People always ask me how it is that I obtain short sale approval letters with such ease. The truth is, that while I have more short sale processing and negotiating experience than most agents and brokers, I don’t just blink my eyes like Jeannie and make those short sale approval letters appear. I often sweat it, just like everyone else.

Despite the fact that I do not have magical powers, I do have something else on my side—education. One of the most important things than can lead to short sale success for any and all agents is education.

Experience dictates that agents that learn about the short sale process
have increased short sale closings.

Short sale education opportunities abound

There are many ways to become educated about the short sale process and make getting short sale approval letters look easy to obtain. These include:

  • Classes at your local board of Realtors®
  • Free short sale webinars and workshops
  • The short sale or foreclosure specialist designations

As the distressed property arena grows and changes, it is important to always stay abreast of policy changes that may impact how you do your job and how you process any short sale that lands on your plate.

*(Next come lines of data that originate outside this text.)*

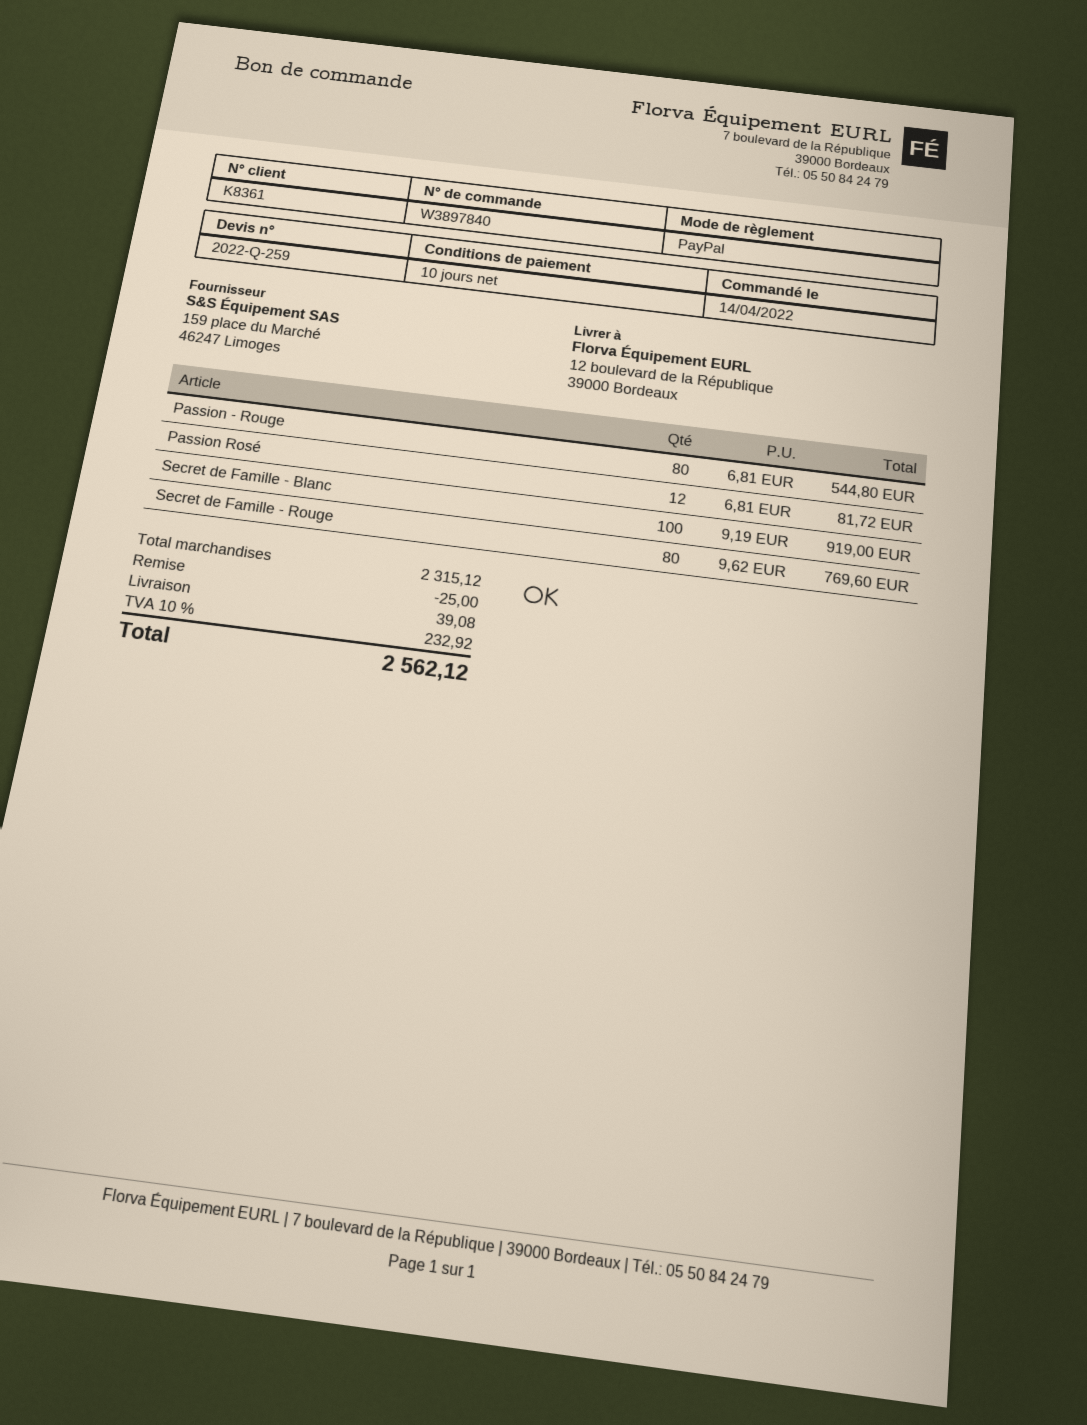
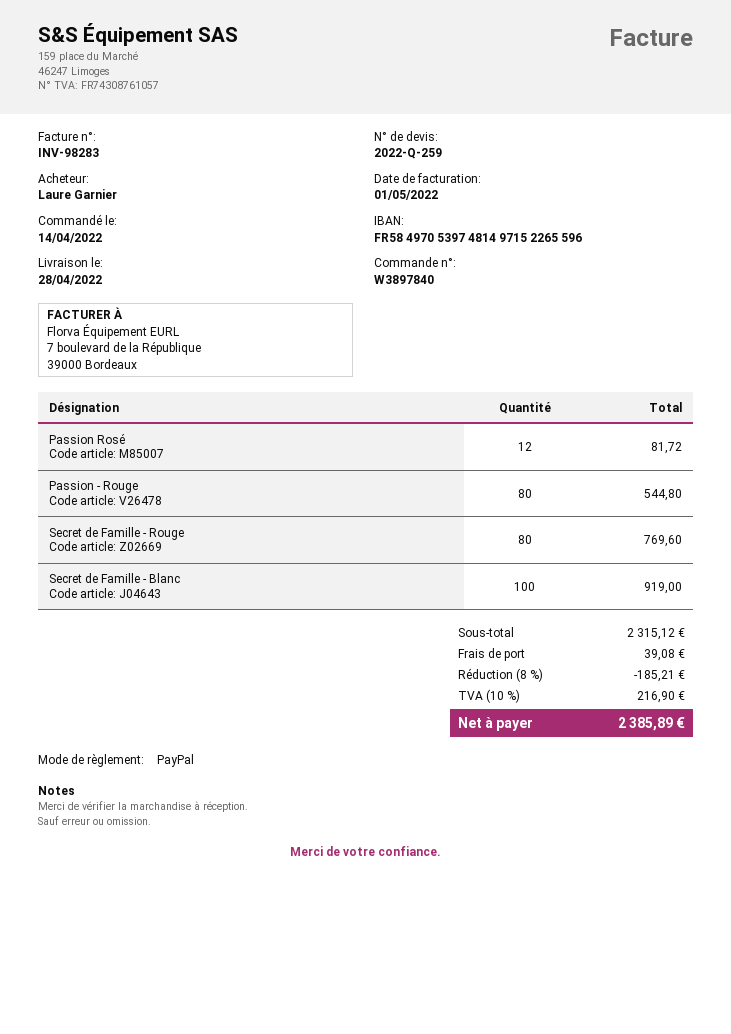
discount: 25.00 -> 185.21
tax: 10% = 232.92 -> 10% = 216.90
total: 2562.12 -> 2385.89

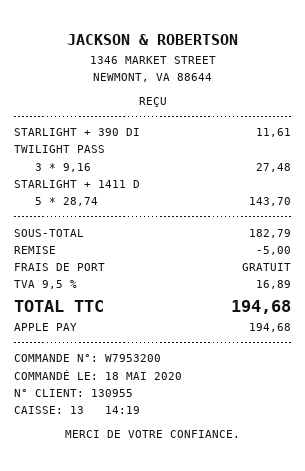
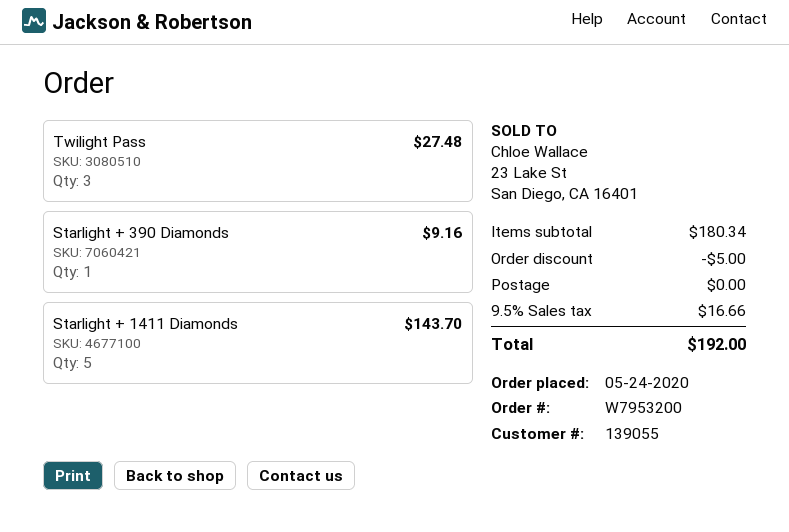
order date: 2020-05-18 -> 2020-05-24
customer number: 130955 -> 139055
STARLIGHT + 390 DI: 1 for 11.61 -> 1 for 9.16
subtotal: 182.79 -> 180.34
tax: 9.5% = 16.89 -> 9.5% = 16.66
total: 194.68 -> 192.00

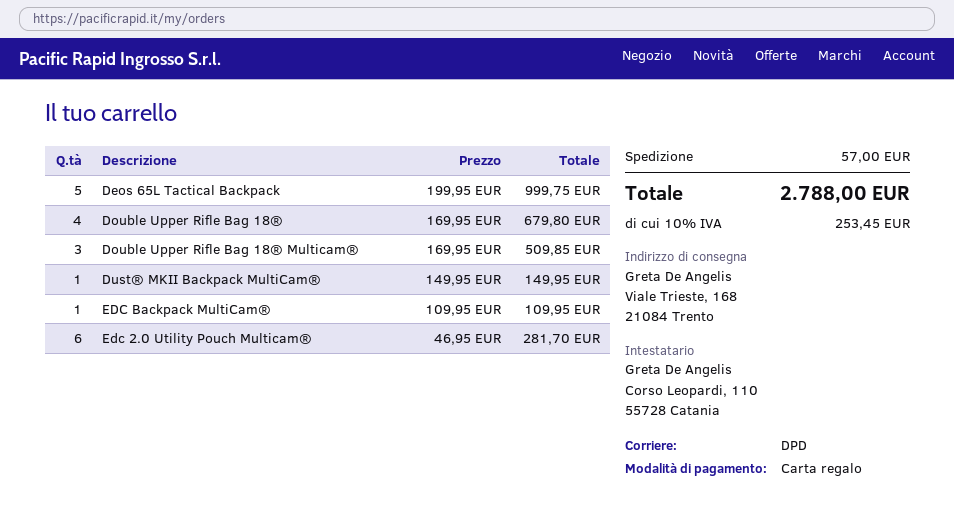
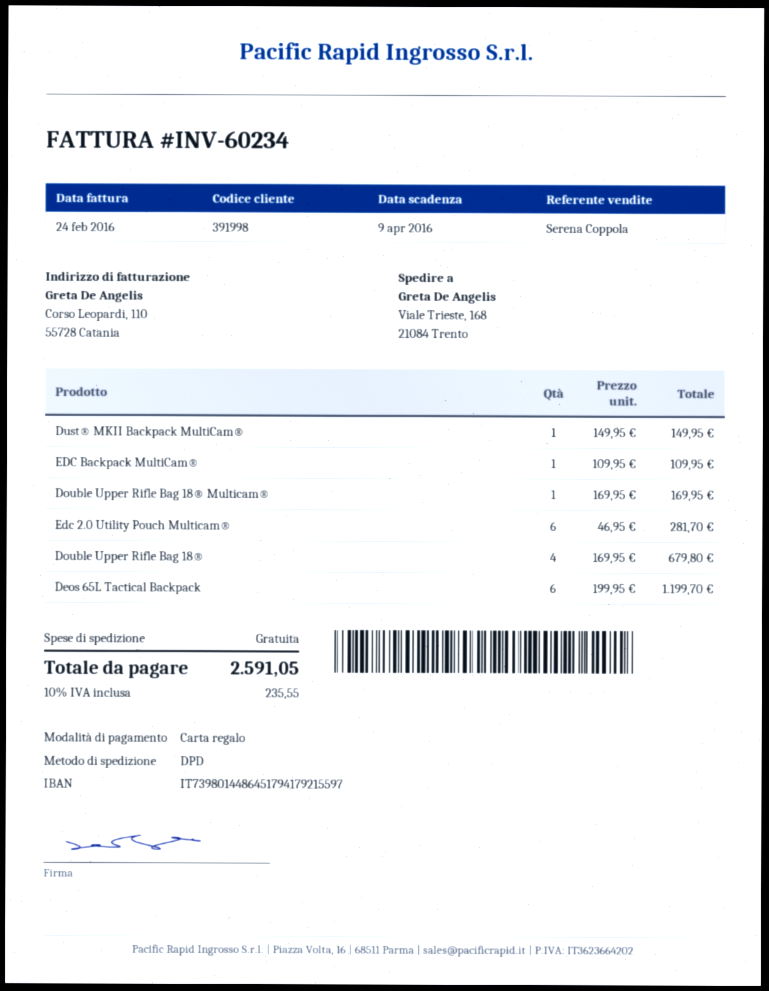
Deos 65L Tactical Backpack: 5 x 199.95 = 999.75 -> 6 x 199.95 = 1199.70
Double Upper Rifle Bag 18® Multicam®: 3 x 169.95 = 509.85 -> 1 x 169.95 = 169.95
shipping: 57.00 -> 0.00
tax: 10% = 253.45 -> 10% = 235.55
total: 2788.00 -> 2591.05

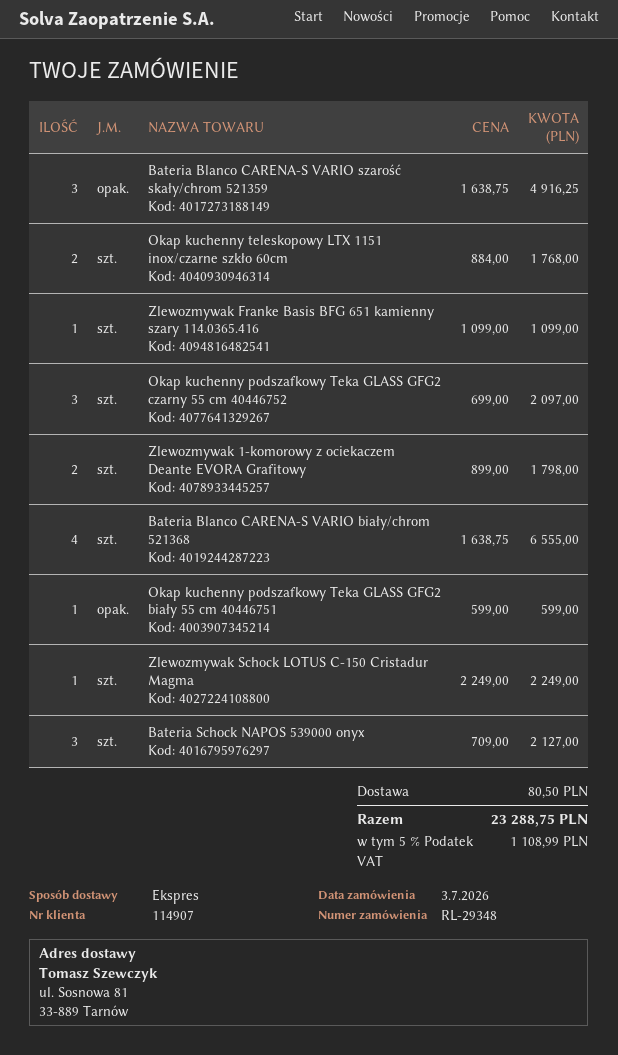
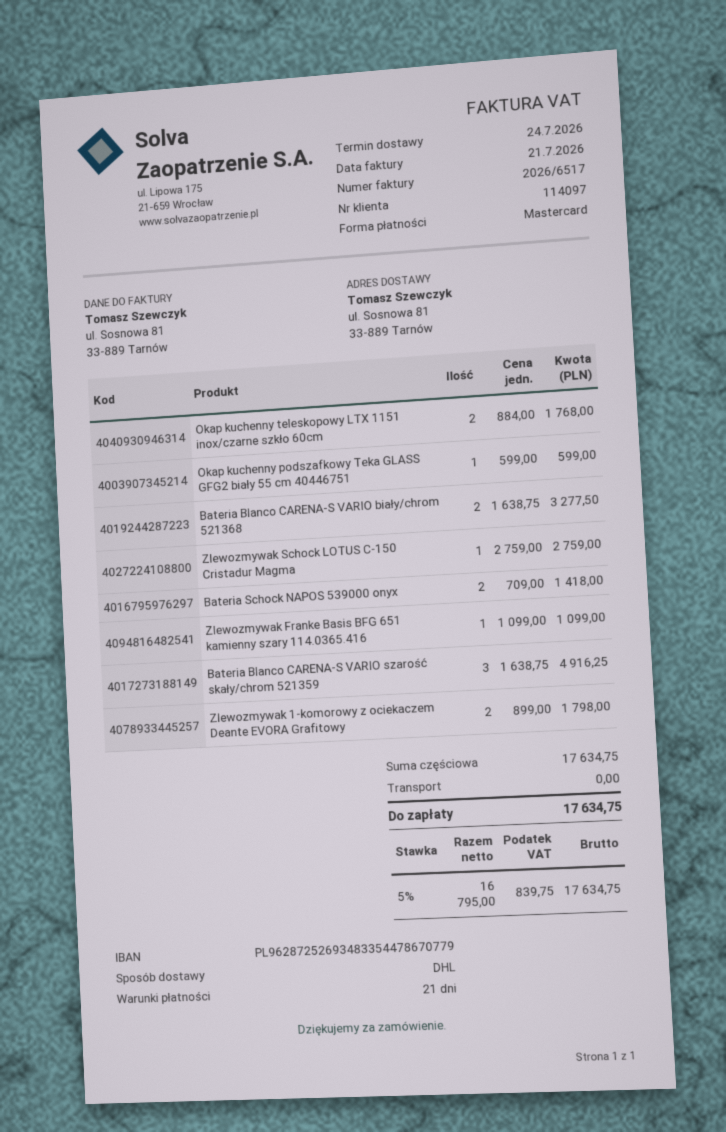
customer number: 114907 -> 114097
shipping method: express -> DHL
Okap kuchenny podszafkowy Teka GLASS GFG2 czarny 55 cm 40446752: 3 x 699.00 = 2097.00 -> none
Bateria Blanco CARENA-S VARIO biały/chrom 521368: 4 x 1638.75 = 6555.00 -> 2 x 1638.75 = 3277.50
Zlewozmywak Schock LOTUS C-150 Cristadur Magma: 1 x 2249.00 = 2249.00 -> 1 x 2759.00 = 2759.00
Bateria Schock NAPOS 539000 onyx: 3 x 709.00 = 2127.00 -> 2 x 709.00 = 1418.00
shipping: 80.50 -> 0.00
tax: 5% = 1108.99 -> 5% = 839.75
total: 23288.75 -> 17634.75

The most important thing to do is to read, read, read. Follow short sale specialists and those who blog about short sales on AGBeat, Google+, facebook, and twitter. Set up a Google Alert for the term ‘short sale’ and you will receive Google’s top short sale picks daily in your email inbox. Visit mortgagor websites to read up on their specific policies and procedures.

Don’t take on too much

And, when you get a call from a prospective short sale seller, make sure that you don’t bit off more than you can chew. Agents in most of America right now are clamoring for listings since we are in the midst of a listing shortage. But, if you are going to take on a short sale, be sure that it is a deal that you can close. And, if you have your doubts, why not partner up with a local agent that can mentor your and assist you in getting the job done? After all, half a commission check is better than none!